Tax Deductibility of the Pension Levy

Eilis Quinlan of ISME has been at it again. On the Last Word on Today FM this evening, she again said that it was a mistake to say the public sector pension levy was a pay cut. The key argument she produced as to why the reduction in net take home pay related to the levy was a pension contribution rather than a pay cut was that it was tax deductible, just like other pension contributions.

Let’s think about this for a second. Consider a worker on €50,000 facing a 20% marginal tax rate. Now the government introduces a pension levy that see her gross pay reduce by €3,000. The pension levy isn’t taxed, so the worker now has a taxable income of €47,000. Consider the alternative in which her pay is cut by €3,000. In this case, the worker also has taxable income of €47,000.

So, in either case, whether it’s a pay cut or a “tax deductible” pension contribution, the worker has the same level of taxable income—the pension levy may be tax deductible but the government also can’t tax salary that a worker hasn’t been paid.

In other words, from the point of view of the worker’s take-home pay, the pension levy is identical to a pay cut. Now, of course, there are reasons why various tax breaks exist to encourage people to make pension contributions: The government wants to encourage people to put additional money aside to build up their pension entitlements. But, of course, the payment of the “pension levy” doesn’t add a cent to public sector worker’s pension entitlements.

To recap, the fact that the pension levy was tax deductible doesn’t make it different from a pay cut. It makes it exactly like a pay cut. And the fact that it doesn’t add to pension entitlements means that it has all the features of a pay cut and none of the features of a pension contribution.

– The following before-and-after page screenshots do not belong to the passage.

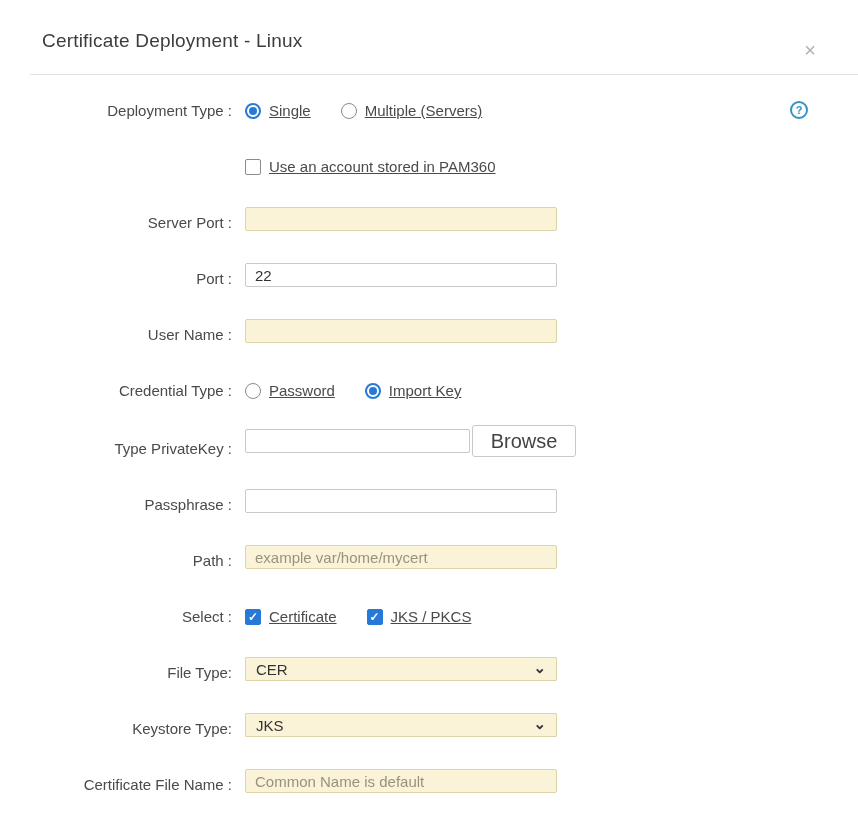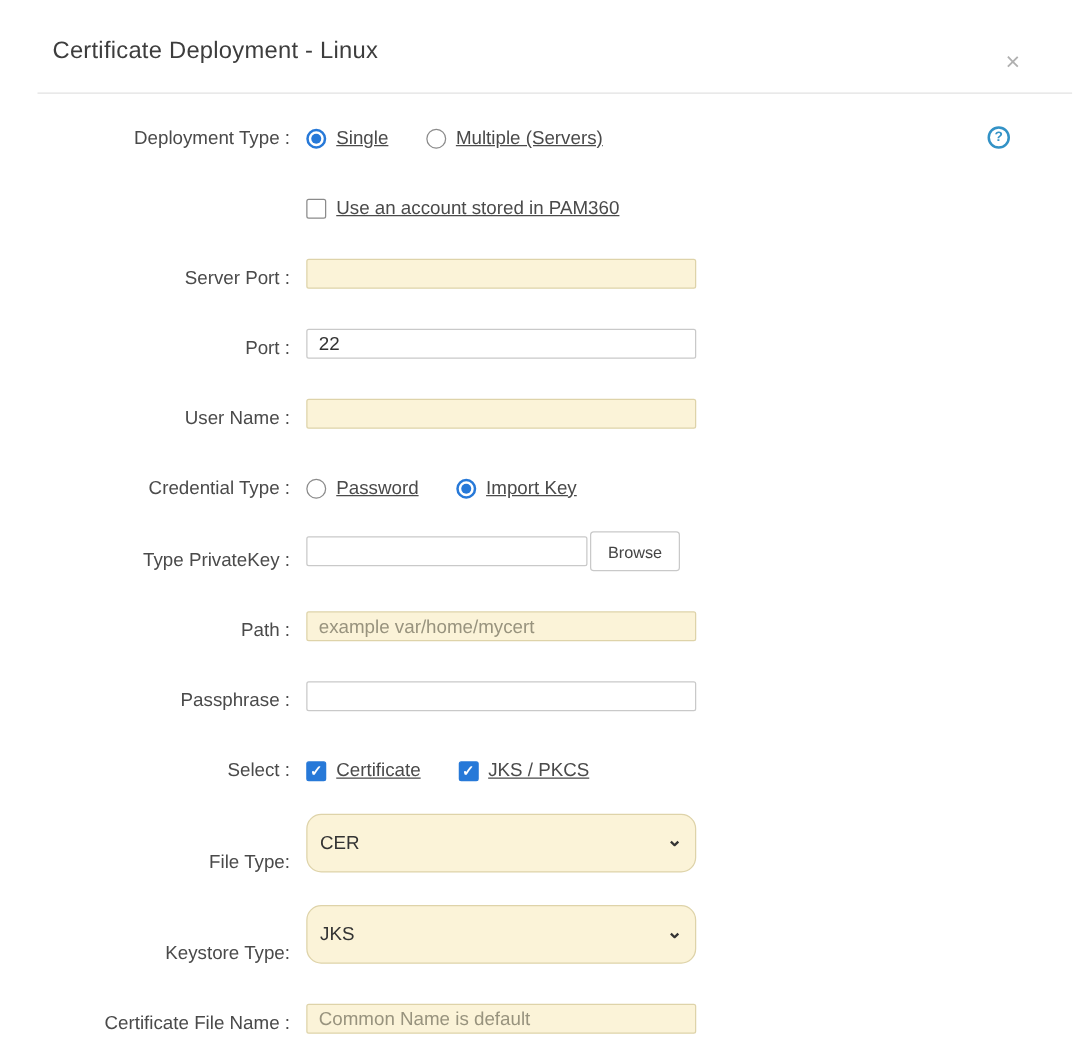--- a/index.html
+++ b/index.html
@@ -44,8 +44,8 @@
             font-size:15px; color:#333; cursor:pointer; }
   .chevron { font-size:15px; color:#333; font-weight:bold; line-height:1; margin-top:-4px; }
 
-  .browse-btn { height:32px; width:72px; margin-left:2px; background:#fff; border:1px solid #c9c9c9;
-                border-radius:3px; font-size:13px; color:#444; cursor:pointer;
+  .browse-btn { height:32px; width:104px; margin-left:2px; background:#fff; border:1px solid #c9c9c9;
+                border-radius:3px; font-size:20px; color:#444; cursor:pointer;
                 font-family:"Liberation Sans", sans-serif; }
 
   .help-icon { margin-left:auto; width:18px; height:18px; border:2px solid #3392c6; border-radius:50%;

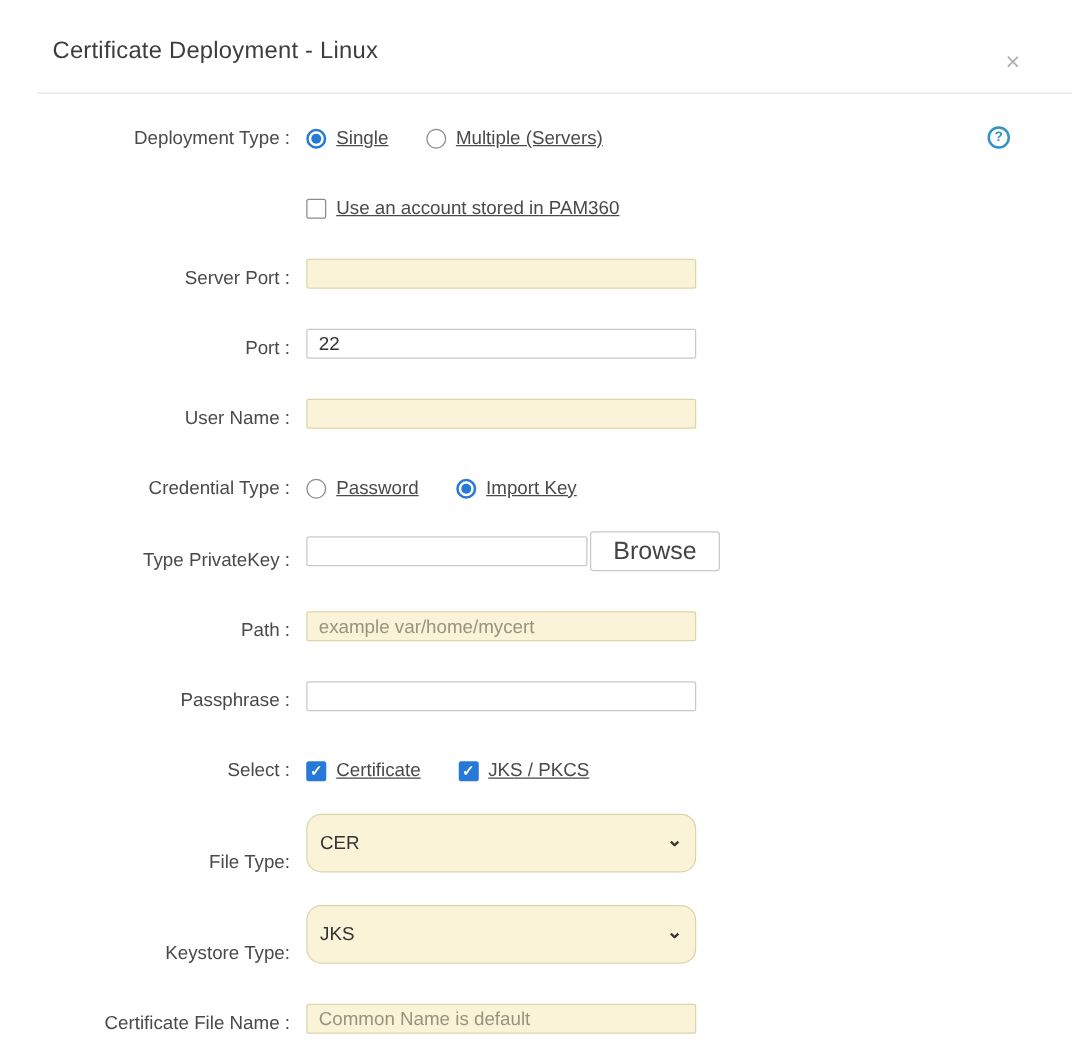--- a/index.html
+++ b/index.html
@@ -134,16 +134,16 @@
     </div>
 
     <div class="row">
-      <div class="row-label">Path :</div>
+      <div class="row-label">Passphrase :</div>
       <div class="control">
-        <input class="text-input warm" type="text" placeholder="example var/home/mycert" style="">
+        <input class="text-input white" type="text" value="" style="">
       </div>
     </div>
 
     <div class="row">
-      <div class="row-label">Passphrase :</div>
+      <div class="row-label">Path :</div>
       <div class="control">
-        <input class="text-input white" type="text" value="" style="">
+        <input class="text-input warm" type="text" placeholder="example var/home/mycert" style="">
       </div>
     </div>
 

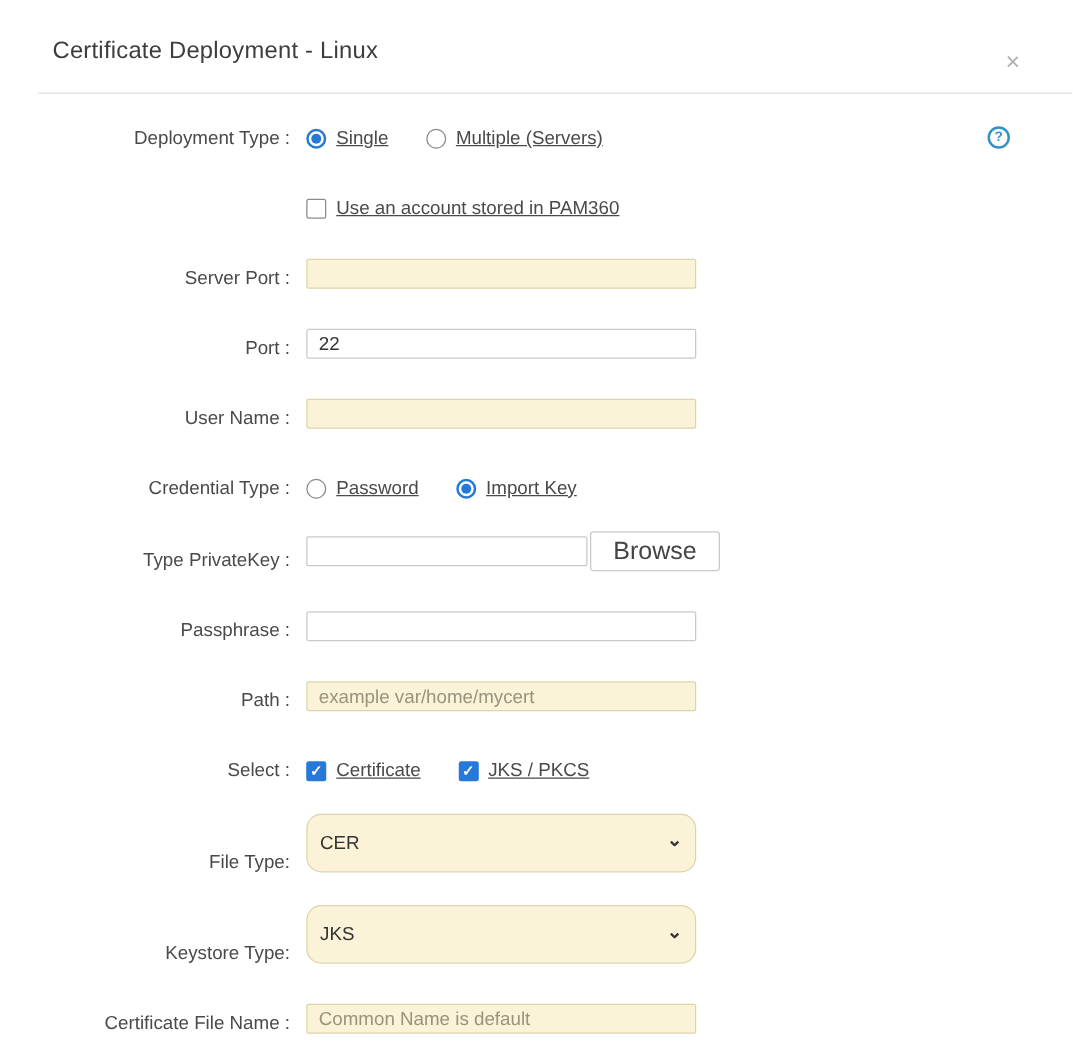--- a/index.html
+++ b/index.html
@@ -39,7 +39,7 @@
               color:#fff; font-size:12px; line-height:1; font-weight:bold; }
   .checkbox.on { background:#2779d8; border-color:#2779d8; }
 
-  .select { width:312px; height:47px; background:#fbf3d8; border:1px solid #ded3a9; border-radius:12px;
+  .select { width:312px; height:24px; background:#fbf3d8; border:1px solid #ded3a9; border-radius:1px;
             display:flex; align-items:center; justify-content:space-between; padding:0 10px;
             font-size:15px; color:#333; cursor:pointer; }
   .chevron { font-size:15px; color:#333; font-weight:bold; line-height:1; margin-top:-4px; }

To be honest, I don’t see how it serves the interests of the hard-pressed small and medium-sized businesses of Ireland to have the Chairman of their representative organisation continually making provative and misleading statements that only serve to upset thousands of public sector workers that have experienced very significant losses in take-home pay.

Pre-emptive Strikes and Public Sector Pay

I’m almost reluctant to write about this topic because of the level of hysteria that it provokes. Still, we cannot deny that a national public sector strike is an important topic worthy of debate on this blog.

My overall reaction is that the debate about public sector pay is descending, perhaps predictably, into a damaging battle between vested interests. There is much to dislike on both sides of the debate.

Public Sector Pay Cuts

Speaking on today’s News at One, George Lee pointed to informal evidence from the Central Bank of average wage cuts in the private sector of 8%.  He then immediately noted that this raised the question of why there had been no wage cuts in the public sector.  (About 3.20 minutes in.)  George has a well-deserved reputation as an excellent economics reporter, perhaps the best of his kind on these islands, but this statement was unfair and unhelpful.   The pension levy is a wage cut.  It reduced the taxable income of public servants by an average of 7.5%, thus putting public sector workers exactly in line with the private sector figures that George is quoting.

As a public servant myself, I am conscious of the need to be careful when making statements about public sector pay.  However, the bottom line has to be this.  What is useful here is fair analysis of the full compensation package for public servants (including pension packages and the effect of levies) in comparison with the private sector—and the Irish economics profession has provided research of exactly this type.  What is not useful is analysis in which a pay cut is real if it happens in the private sector but not real if it happens in the public sector just because someone chooses to call it a levy.

I expect here that I will get a flood of comments linking the pension levy to the generosity of public sector pay packages.  But this would miss the point I’m making.  There is no link between this levy and public sector pensions.  The only real implication of the levy for public sector workers was to reduce their take-home pay.  Perhaps this step was needed (and perhaps more is needed) but let’s not pretend it didn’t happen.